Le Brésil dans la tourmente

Le Brésil dans la tourmente

Le Brésil s'est engagé dans une nouvelle spirale délétère, en mai 2017, fragilisant la bourse et le real. Le président Michel Temer, arrivé au pouvoir durant l'été 2016 en chassant du pouvoir Dilma Roussef qu'il accusait de corruption, est la cible d'une enquête de la Cour suprême pour « corruption passive »« obstruction à la justice » et « participation à une organisation criminelle ».

L’économie du Brésil semblait pourtant enfin sortir de la récession.

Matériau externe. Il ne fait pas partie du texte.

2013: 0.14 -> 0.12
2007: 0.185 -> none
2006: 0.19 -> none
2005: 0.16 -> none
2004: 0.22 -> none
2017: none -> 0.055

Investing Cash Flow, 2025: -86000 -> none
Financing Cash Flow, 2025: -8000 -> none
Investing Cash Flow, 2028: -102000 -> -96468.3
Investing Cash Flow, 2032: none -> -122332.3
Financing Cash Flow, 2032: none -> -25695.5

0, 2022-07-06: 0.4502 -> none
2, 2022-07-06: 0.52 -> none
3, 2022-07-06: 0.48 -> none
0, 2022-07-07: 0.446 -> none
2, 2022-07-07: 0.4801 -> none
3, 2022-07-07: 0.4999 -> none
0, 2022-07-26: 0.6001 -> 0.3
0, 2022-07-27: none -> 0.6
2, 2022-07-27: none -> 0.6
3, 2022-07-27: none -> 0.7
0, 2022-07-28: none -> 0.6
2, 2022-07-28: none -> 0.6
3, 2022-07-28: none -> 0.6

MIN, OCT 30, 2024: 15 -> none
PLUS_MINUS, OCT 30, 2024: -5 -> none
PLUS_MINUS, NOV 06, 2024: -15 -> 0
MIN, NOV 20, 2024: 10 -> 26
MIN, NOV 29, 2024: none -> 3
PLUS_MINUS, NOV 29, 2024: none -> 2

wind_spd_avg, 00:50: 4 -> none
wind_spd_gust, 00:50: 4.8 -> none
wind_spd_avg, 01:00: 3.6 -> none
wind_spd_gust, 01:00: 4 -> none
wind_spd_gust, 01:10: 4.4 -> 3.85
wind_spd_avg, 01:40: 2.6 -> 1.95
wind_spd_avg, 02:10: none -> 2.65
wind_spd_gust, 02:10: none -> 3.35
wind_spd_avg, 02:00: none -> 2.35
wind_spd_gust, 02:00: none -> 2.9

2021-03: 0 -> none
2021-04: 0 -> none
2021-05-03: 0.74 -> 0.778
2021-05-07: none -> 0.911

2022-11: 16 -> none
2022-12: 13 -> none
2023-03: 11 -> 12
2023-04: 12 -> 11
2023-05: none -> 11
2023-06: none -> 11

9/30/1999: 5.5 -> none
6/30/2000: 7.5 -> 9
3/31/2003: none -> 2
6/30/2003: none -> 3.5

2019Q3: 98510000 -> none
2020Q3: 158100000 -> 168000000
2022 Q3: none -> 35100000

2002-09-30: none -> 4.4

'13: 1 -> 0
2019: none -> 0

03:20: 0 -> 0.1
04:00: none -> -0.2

Les investisseurs revenaient vers les actifs locaux et la réforme des retraites semblait en bonne voie, un enjeu clé sur le plan budgétaire. «La probabilité de vote de la réforme des retraites est désormais très faible sous le mandat de Michel Temer, tout comme celle d’une politique agressive d’assouplissement monétaire de la BCB, les deux facteurs qui avaient pourtant le plus contribué à la perspective positive accordée par les investisseurs aux actifs brésiliens», estime SG CIB. «Cette crise politique pourrait non seulement dérouter l’action du gouvernement mais aussi raviver les craintes d’une démission ou de destitution», alerte ainsi Nomura.

Or, «dans le scénario de l'affaiblissement de la devise et d’un environnement d’amélioration fiscale plus incertain, les anticipations d’inflation devraient remonter», alerte Nomura. Compte tenu de la violence de la chute du real, le rythme de baisse du taux Selic, aujourd’hui à 11,25%, risque de ralentir. Le gouverneur de la BCB, Ilan Goldfajn, a indiqué le 21 mai que le rythme d’assouplissement n’est pas encore défini. La croissance est attendue à 0,7% en 2017 et 2% en 2018, selon Nomura.